From depletion to deep knowing.
Because we were not meant to rush through healing.
We were meant to arrive fully into the wholeness that awaits us on the other side.
And sometimes life reminds us of this in the most beautiful, sacred ways…
On my birthday, February 22nd, the coffee bloomed at my most cherished space and place, the Fallas Coffee plantation in Costa Rica…
What a gift!
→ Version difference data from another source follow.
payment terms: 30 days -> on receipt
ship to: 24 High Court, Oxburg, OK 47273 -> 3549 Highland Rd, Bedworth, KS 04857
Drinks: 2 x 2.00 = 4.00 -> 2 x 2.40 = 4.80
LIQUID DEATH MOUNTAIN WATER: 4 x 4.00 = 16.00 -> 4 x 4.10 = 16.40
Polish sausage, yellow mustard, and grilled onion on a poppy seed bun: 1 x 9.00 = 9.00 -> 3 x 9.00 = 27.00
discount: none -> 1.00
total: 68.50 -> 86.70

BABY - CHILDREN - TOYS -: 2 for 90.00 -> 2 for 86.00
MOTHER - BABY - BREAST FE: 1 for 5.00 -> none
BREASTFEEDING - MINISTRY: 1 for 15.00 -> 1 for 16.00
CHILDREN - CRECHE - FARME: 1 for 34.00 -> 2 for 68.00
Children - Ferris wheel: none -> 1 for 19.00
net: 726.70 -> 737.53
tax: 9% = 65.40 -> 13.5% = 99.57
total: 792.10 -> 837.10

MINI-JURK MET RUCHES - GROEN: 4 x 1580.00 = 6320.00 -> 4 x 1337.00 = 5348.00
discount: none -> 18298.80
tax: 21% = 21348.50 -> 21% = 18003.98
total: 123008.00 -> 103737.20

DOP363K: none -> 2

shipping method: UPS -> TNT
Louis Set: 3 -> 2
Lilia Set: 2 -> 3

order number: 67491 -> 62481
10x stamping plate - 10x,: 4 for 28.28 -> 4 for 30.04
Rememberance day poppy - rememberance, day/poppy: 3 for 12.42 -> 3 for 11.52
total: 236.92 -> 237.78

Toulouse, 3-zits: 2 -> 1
A gentle and grand reminder, straight from Mother Earth herself, that everything unfolds in divine time, in due time, thanks to the courage of down time.
I’m still shaking my head and smiling wide for that gift, that blessing, and all the other incredible ways love showed up so brightly for me—even when I was down and under.
It’s got me thinking and feeling into the questions, the curiosities: How can anything truly blossom without the roots that run us down, hold us up, and remind us of just how innate the beauty can be?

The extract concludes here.